# DATA EXTRACTS:
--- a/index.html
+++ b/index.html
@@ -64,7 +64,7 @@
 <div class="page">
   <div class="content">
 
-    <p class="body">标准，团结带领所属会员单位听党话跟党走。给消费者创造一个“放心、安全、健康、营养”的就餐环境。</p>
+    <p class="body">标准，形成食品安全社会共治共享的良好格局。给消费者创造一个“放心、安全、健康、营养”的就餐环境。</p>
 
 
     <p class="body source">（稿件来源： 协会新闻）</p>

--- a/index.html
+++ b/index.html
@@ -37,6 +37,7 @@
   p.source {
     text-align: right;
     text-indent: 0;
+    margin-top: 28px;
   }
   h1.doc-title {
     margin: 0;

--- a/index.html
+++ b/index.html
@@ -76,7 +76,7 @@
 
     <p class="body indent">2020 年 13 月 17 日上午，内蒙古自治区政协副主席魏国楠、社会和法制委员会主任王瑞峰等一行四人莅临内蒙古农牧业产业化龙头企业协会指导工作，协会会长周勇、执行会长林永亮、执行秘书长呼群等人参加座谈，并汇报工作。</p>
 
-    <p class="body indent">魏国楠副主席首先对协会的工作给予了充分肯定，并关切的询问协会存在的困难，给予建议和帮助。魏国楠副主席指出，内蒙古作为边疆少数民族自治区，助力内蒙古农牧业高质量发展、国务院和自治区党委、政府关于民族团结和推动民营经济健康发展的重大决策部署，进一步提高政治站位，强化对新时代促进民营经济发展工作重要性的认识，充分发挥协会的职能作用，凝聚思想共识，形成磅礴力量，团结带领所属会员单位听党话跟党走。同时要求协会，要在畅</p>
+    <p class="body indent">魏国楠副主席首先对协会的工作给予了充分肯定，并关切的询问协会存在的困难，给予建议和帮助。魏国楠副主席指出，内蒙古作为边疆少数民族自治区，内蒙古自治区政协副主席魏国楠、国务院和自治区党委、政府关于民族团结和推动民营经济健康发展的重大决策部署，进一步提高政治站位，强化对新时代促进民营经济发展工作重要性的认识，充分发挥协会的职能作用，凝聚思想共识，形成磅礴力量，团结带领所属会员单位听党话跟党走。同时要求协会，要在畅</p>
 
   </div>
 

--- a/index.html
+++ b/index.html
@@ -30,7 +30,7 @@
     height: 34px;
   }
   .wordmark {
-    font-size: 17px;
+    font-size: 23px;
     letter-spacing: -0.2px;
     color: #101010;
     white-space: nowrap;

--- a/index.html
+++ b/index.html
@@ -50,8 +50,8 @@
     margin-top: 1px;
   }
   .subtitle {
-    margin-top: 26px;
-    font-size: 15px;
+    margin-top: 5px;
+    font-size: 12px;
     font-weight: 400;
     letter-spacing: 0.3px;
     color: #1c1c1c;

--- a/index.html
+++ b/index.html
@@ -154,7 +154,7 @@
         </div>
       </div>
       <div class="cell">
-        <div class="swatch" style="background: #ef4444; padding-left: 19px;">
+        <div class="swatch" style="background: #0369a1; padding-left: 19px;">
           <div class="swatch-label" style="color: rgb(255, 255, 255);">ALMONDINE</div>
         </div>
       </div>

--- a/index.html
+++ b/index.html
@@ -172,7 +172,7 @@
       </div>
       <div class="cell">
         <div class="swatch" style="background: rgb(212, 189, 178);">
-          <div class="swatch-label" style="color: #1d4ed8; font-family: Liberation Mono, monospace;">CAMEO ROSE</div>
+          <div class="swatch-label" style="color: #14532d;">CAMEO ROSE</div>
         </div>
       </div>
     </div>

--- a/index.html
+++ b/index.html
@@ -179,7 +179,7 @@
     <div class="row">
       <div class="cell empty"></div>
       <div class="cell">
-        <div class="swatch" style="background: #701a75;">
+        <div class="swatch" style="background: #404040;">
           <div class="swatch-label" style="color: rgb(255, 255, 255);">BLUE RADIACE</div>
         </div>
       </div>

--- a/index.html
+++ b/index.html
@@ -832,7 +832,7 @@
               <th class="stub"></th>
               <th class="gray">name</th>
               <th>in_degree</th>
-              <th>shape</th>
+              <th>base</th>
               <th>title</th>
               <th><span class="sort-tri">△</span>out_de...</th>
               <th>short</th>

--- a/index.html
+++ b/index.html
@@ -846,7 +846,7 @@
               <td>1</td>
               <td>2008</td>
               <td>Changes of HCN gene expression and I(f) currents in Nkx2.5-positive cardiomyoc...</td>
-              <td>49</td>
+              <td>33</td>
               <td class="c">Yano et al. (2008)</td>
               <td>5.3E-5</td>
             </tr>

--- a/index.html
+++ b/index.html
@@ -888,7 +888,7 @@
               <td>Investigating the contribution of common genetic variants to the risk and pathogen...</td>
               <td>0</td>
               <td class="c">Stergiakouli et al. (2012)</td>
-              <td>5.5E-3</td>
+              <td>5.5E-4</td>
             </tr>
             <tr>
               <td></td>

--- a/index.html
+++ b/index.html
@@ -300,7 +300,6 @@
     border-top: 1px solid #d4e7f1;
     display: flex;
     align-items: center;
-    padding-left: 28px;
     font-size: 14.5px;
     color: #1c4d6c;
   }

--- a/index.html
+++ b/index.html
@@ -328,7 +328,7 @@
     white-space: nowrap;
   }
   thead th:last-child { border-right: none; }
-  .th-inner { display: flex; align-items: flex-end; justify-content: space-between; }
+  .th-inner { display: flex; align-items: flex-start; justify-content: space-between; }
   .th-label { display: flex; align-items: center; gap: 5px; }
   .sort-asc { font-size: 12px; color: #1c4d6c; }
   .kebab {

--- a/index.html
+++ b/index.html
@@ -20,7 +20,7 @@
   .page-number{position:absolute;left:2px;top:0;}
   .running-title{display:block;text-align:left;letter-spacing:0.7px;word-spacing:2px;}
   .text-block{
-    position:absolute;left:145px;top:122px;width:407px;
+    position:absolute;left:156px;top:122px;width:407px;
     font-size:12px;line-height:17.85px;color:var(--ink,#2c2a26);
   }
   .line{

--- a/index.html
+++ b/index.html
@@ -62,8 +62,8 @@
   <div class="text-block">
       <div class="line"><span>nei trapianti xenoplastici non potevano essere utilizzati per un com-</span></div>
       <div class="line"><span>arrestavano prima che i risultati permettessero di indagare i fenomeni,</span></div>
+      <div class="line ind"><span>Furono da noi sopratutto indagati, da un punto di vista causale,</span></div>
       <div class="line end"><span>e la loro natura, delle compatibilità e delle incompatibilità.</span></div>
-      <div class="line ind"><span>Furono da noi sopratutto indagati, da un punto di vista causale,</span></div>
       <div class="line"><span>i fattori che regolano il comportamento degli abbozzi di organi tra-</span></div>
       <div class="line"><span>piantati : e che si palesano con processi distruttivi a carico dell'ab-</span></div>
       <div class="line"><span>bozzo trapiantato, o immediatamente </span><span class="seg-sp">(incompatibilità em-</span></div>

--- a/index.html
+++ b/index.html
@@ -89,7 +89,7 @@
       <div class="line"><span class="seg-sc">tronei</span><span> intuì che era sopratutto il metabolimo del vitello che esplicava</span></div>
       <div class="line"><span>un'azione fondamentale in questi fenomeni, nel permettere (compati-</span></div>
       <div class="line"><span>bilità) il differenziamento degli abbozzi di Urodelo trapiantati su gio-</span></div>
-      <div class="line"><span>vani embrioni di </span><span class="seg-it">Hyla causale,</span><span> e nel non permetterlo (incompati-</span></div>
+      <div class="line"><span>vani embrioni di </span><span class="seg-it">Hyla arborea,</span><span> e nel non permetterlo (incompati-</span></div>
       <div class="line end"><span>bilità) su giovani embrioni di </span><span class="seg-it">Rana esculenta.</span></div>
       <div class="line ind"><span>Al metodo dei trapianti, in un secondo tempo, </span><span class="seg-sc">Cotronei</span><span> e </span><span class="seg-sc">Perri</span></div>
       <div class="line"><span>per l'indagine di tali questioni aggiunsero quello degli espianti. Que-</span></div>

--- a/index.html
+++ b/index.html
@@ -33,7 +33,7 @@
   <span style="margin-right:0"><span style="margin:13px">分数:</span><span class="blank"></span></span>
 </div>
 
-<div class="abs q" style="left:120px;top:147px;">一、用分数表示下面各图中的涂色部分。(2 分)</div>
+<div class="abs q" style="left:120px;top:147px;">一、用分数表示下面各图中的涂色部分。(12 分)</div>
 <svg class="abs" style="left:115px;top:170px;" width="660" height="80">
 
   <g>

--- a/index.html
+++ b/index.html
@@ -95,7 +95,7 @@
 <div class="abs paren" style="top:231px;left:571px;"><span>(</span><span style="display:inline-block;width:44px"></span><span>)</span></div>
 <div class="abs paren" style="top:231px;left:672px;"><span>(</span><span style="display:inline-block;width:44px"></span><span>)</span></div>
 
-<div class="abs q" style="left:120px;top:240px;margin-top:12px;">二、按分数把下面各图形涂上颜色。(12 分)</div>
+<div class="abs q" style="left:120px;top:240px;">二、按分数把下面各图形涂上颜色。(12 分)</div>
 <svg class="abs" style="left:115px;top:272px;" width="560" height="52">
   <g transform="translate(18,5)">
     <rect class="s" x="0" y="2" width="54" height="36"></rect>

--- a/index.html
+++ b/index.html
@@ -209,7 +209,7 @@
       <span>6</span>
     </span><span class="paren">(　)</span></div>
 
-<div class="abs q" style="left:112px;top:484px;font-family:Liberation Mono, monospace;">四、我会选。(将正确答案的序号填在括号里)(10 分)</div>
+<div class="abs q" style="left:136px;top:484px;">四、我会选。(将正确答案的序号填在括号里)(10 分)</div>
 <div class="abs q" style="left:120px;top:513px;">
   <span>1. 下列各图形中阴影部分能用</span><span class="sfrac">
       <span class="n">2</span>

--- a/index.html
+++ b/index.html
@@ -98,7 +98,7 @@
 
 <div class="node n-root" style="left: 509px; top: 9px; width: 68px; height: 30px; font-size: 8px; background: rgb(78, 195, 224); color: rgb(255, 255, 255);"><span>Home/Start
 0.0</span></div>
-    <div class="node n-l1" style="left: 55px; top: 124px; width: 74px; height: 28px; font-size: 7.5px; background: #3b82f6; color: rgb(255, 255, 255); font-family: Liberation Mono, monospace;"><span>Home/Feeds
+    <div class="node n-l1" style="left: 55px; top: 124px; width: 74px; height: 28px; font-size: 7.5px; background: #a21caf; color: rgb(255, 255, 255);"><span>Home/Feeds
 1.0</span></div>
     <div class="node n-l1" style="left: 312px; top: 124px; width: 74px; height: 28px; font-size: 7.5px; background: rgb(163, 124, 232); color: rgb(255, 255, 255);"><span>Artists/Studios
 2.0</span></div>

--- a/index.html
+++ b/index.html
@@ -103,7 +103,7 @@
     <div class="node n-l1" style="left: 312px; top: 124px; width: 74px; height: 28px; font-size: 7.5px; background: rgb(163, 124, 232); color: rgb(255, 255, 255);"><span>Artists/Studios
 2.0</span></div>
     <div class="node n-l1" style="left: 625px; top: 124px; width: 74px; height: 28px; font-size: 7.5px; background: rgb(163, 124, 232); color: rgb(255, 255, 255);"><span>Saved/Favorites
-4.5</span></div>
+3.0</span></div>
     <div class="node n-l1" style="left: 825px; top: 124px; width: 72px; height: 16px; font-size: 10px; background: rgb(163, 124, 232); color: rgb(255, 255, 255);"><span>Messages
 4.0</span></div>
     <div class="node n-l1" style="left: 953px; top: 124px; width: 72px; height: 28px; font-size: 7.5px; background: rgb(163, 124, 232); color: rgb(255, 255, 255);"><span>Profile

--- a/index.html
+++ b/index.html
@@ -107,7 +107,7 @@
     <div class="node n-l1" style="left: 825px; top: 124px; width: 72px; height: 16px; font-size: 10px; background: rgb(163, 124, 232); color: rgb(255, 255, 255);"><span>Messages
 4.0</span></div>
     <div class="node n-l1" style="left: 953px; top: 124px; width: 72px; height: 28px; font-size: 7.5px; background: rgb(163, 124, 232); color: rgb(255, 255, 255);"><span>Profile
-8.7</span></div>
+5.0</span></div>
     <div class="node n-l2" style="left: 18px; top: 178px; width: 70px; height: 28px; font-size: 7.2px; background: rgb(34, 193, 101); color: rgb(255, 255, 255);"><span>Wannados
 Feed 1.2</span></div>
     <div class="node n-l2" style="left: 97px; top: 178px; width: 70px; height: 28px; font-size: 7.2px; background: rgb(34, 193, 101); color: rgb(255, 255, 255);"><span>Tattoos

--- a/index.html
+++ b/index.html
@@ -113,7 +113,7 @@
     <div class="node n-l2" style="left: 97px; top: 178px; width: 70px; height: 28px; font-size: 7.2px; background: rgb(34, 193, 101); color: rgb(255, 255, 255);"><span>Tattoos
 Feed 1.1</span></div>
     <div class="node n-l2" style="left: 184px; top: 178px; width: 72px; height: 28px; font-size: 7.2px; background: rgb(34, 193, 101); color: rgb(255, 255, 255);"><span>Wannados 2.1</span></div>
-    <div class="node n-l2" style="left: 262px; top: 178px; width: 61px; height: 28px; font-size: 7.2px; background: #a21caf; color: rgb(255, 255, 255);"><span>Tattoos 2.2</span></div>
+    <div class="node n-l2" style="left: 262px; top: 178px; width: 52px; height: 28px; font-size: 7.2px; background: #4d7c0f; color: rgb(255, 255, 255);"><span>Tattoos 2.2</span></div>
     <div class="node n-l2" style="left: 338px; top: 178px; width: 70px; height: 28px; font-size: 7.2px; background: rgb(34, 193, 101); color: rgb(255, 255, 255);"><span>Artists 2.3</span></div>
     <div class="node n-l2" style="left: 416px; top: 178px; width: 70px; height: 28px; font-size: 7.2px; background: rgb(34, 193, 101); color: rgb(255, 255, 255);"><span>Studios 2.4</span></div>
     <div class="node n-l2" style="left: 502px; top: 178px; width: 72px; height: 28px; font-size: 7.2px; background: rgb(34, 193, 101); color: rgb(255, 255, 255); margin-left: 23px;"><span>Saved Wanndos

# AIM OF THE EXERCISE:
Reply with only the number of lines in the material above where the string "团结带领所属会员单位听党话跟党走" appears.

# FINISHED EXERCISE:
3